A missing boy. A missing book. A missing husband. A woman who must find them all to find herself. On the night Bernadette finally has the courage to tell her domineering husband that she’s leaving, he doesn’t come home. Neither does Conor, the little boy she’s befriended for the past five years. Also missing is his lifebook, the only thing that holds the answers. With the help of Conor’s foster mum, Bernadette must face her own past, her husband’s secrets and a future she never dared imagine in order to find them all. Exquisitely written and deeply touching, The Mountain in My Shoe is both a gripping psychological thriller and a powerful and emotive examination of the meaning of family … and just how far we’re willing to go for the people we love
I really didn’t know much about this book before opening it as I missed reading quite a lot of reviews during the Blog Tour since I had just started blogging and was still discovering all the great blogs to follow. I have to say the cover and title really drew me to this book and it has been on the top of my TBR for the past few weeks.
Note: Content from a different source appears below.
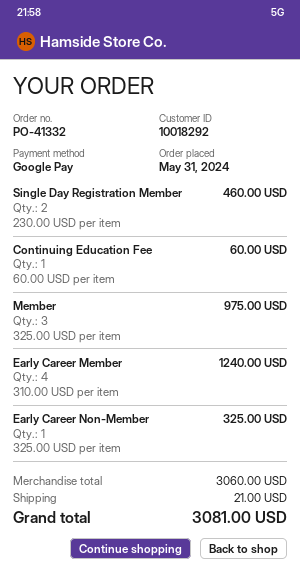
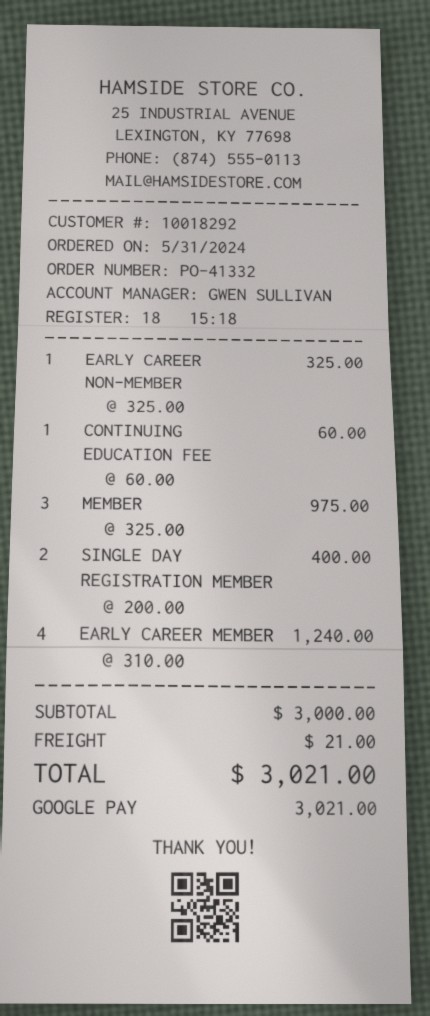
Single Day Registration Member: 2 x 230.00 = 460.00 -> 2 x 200.00 = 400.00
subtotal: 3060.00 -> 3000.00
total: 3081.00 -> 3021.00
The story begins with a brief introduction from ‘The Book ‘followed by Bernadette, who coincidently can’t find said book. The Book is not only missing, but it’s also a main character in the novel which, along with Bernadette, play a significant part in a little boy’s life. I was immediately drawn to Bernadette’s character. I liked her within reading just the first few pages and that has to be because of Louise Beech’s fantastic writing.
Conor is a foster child living with foster mom Anne and to say he’s had a hard life is an understatement. This is where the book really hit home and touched me in a major way because many years ago I used to work as a foster care social worker with many kids on my caseload exactly like Conor. I just felt a connection to the whole story but to Conor especially as Louise Beech so eloquently showed his resilience, desire to belong, and his ability to trust and love even though he had been let down by so many people in his life. Her writing struck a cord with me as it was elegant yet heartfelt. There wasn’t any complicated back and forth shifts in time or unreliable narrators (which I’ve grown very tired of); this was a story that held drama, some mystery, suspense at the right times, and so much depth of emotions of caring people trying to make the best of their situations and hoping against hope there’s a light at the end of the tunnel.
I’ve waited several days to write this review as I just wasn’t sure how to put into words how special and powerful I felt this book was. Conor’s story could be and has been so many children’s stories (sadly) and it just brought back so many memories for me. When a book can do that, I attribute that to a wonderful story and outstanding writing as is the case with this novel. I enjoyed reading this so much. The one (minor) critique I have is that the clinical assessment parts sprinkled throughout somewhat disrupted the pace for me. However, this could be because I already knew this information from doing the job. One thing’s for sure, I’ll be first in line for Louise Beech’s next book!
Many thanks to Karen Sullivan at Orenda Books for my copy. I’m happy to provide an honest review.